I would like to use datasets: emotions, scene, and yeast in my project in anaconda (python 3.6.5). I have used the following codes:
from skmultilearn.dataset import load_dataset X_train, y_train, feature_names, label_names = load_dataset('emotions', 'train')
It works successfully when I am connected to the internet, But when I am offline, it doesn't work! I have downloaded all 3 named above datasets in a folder like this:
H:\Projects\Datasets
How can I use this folder as my source datasets while I am offline? (I'm using windows 10)

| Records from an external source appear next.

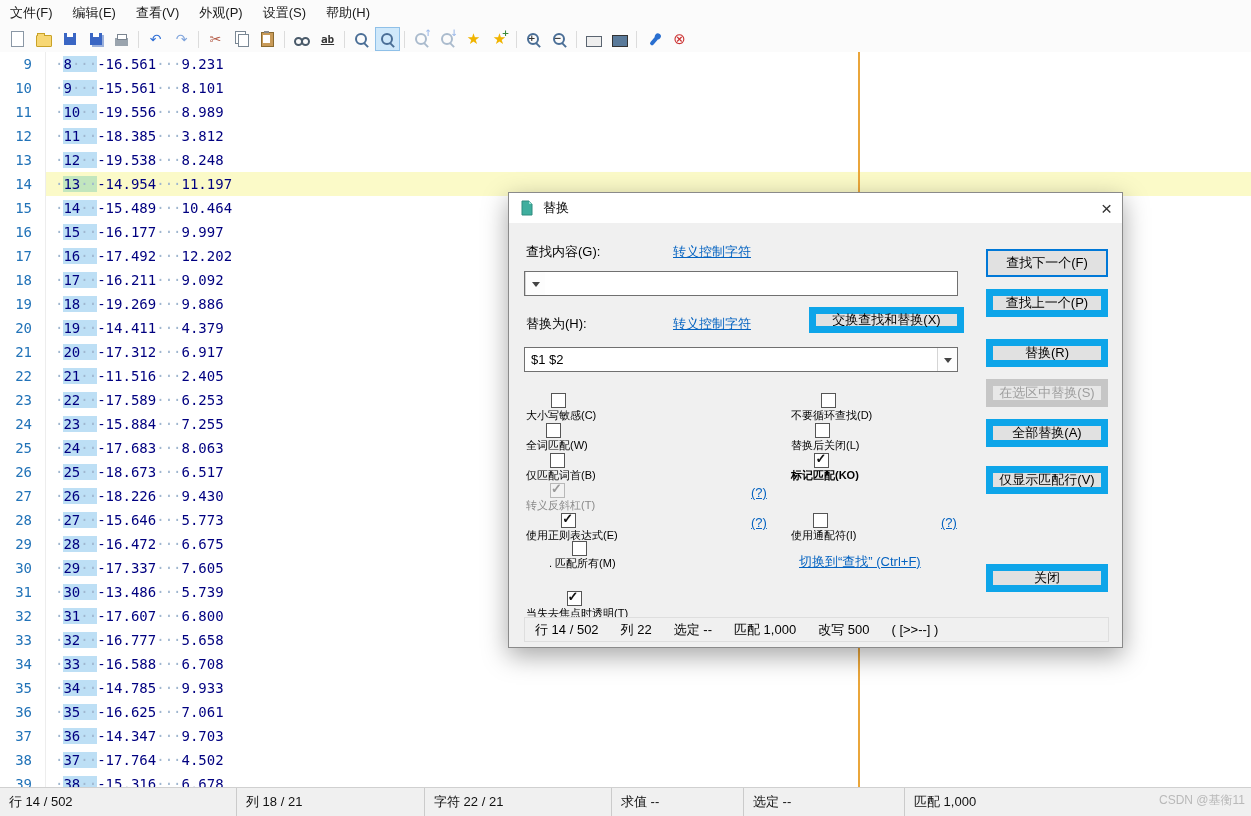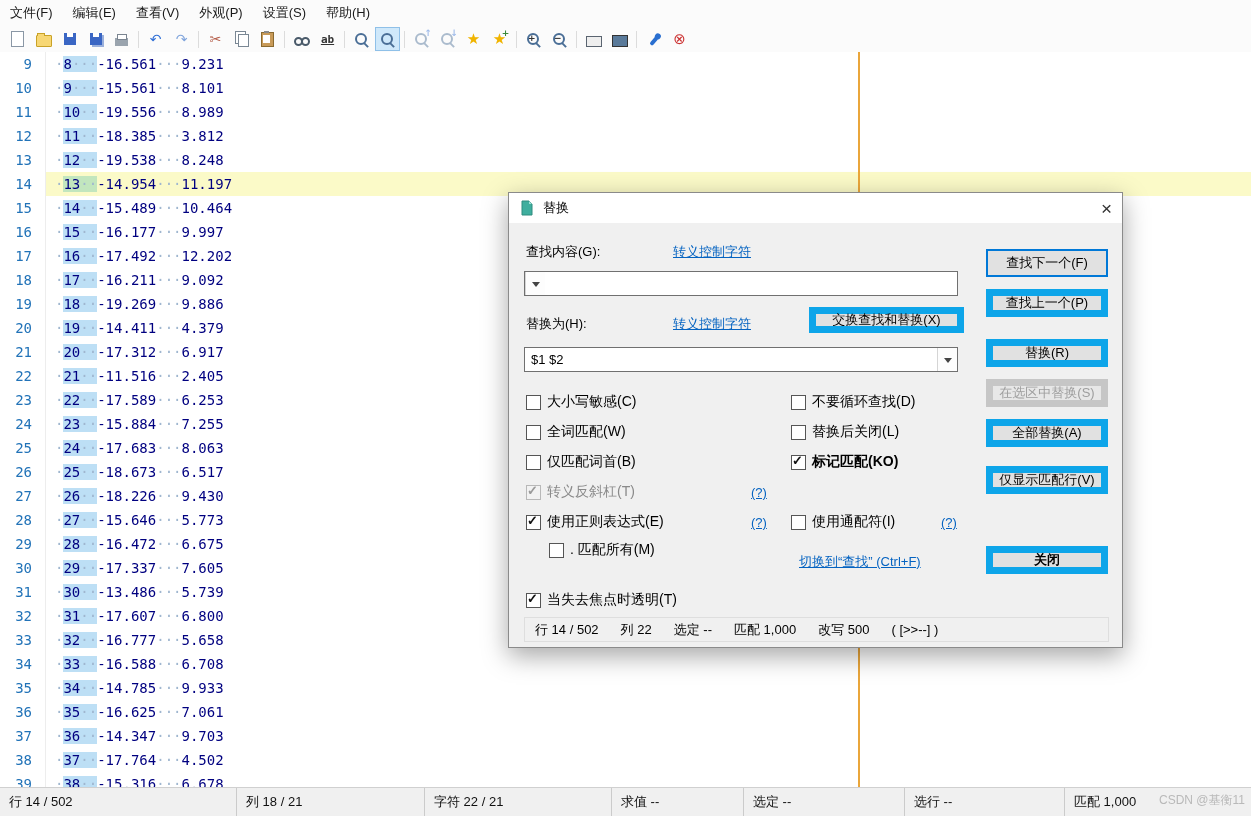"大小写敏感(C)" .check { flex-direction: none -> column; font-size: 14px -> 11px }
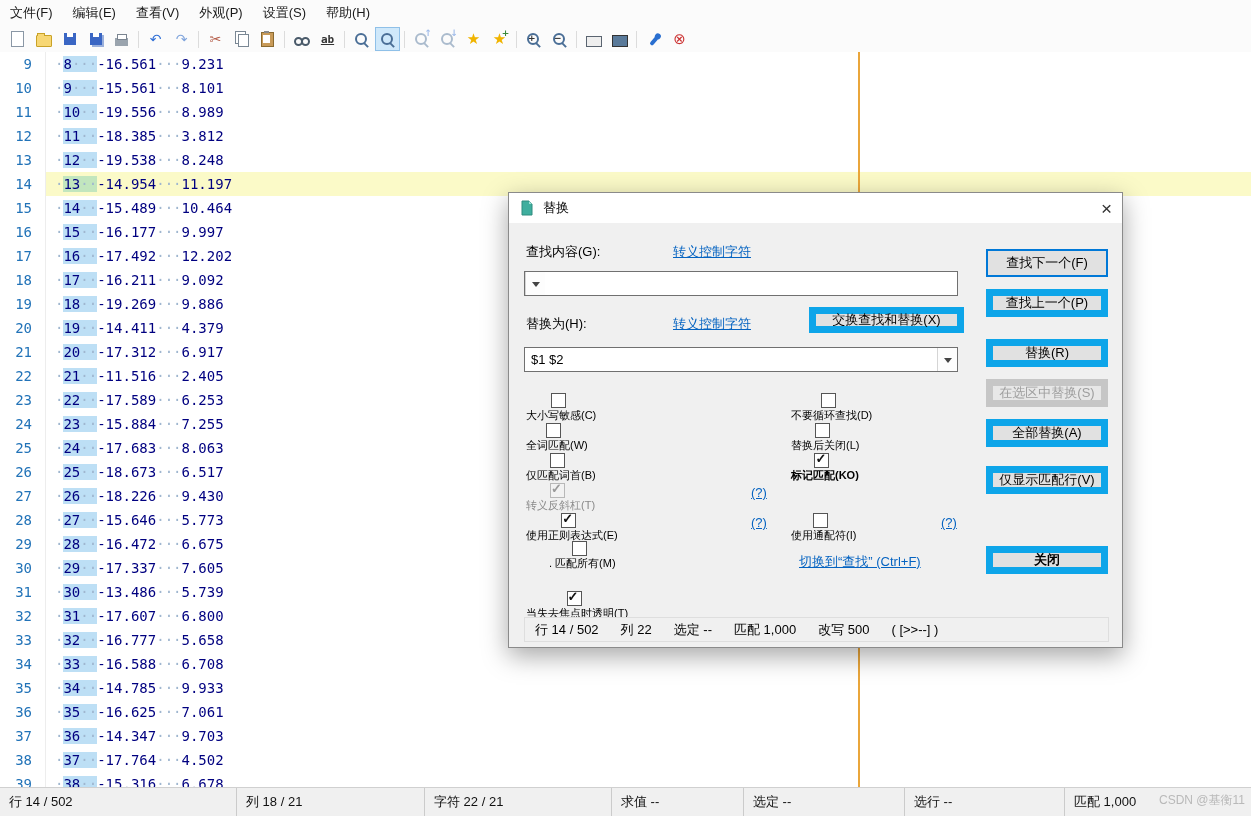"关闭" div.dbtn { font-weight: bold -> none; top: 353px -> 371px }
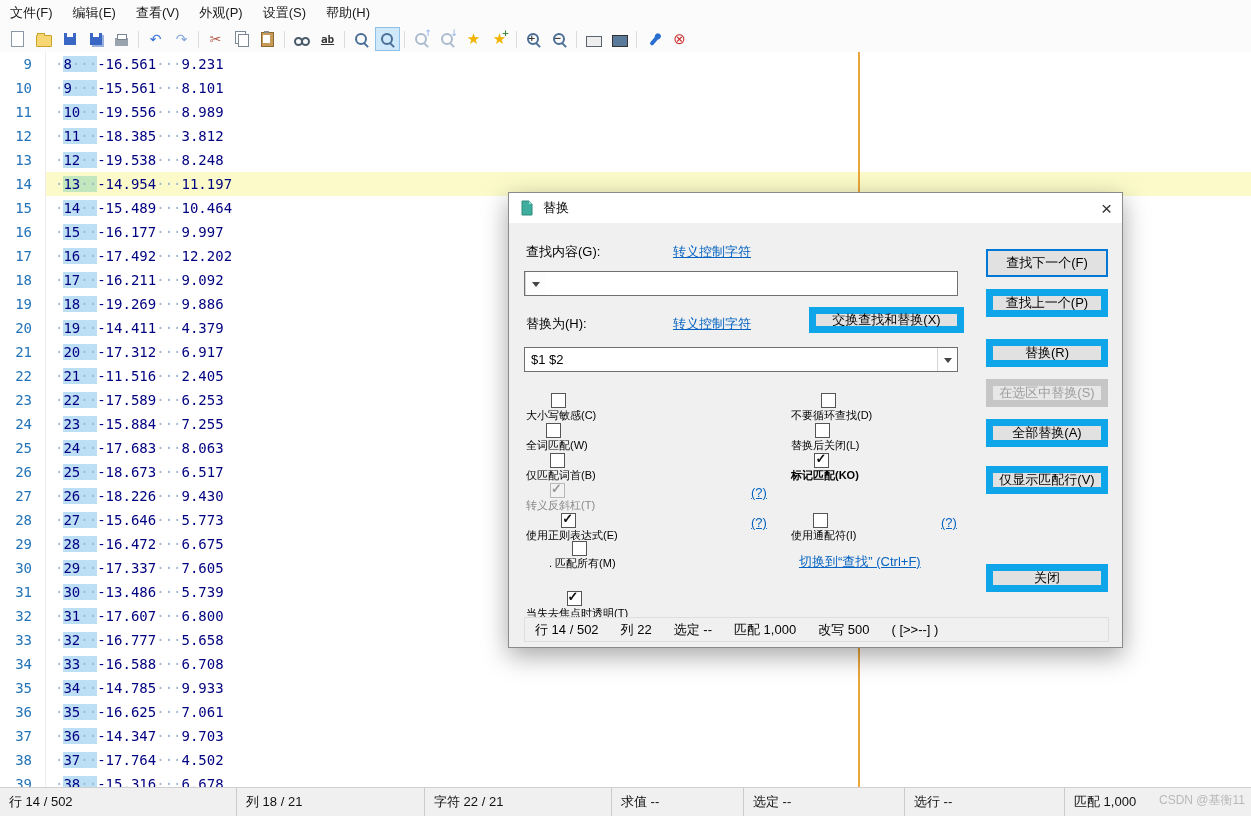"选行 --" div.sseg { html: <div>选行 --</div> -> none }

The extensions of datasets that I have downloaded them are: .rar Like this: emotions.rar, scene.rar, and yeast.rar, and I have downloaded them from: http://mulan.sourceforge.net/datasets-mlc.html
You can but you first need to know the path that the dataset was stored to. To do this you can load once and get the path. This path will never change so you only need to do the following once in order to get the desired path. Next, knowing the path, you can load offline whatever you want.
Example:
from sklearn.datasets import load_iris
import pandas as pd, os
#get the path
path = load_iris()['filename']
print(path)
#offline load
df = pd.read_csv(path)
#the path: THIS IS WHAT YOU NEED
main_path_with_datasets = os.path.dirname(path)
Once you get the main_path_with_datasets
i.e. by doing main_path_with_datasets = os.path.dirname(path)
, you will now have the path. You can use it to load all the available downloaded datasets.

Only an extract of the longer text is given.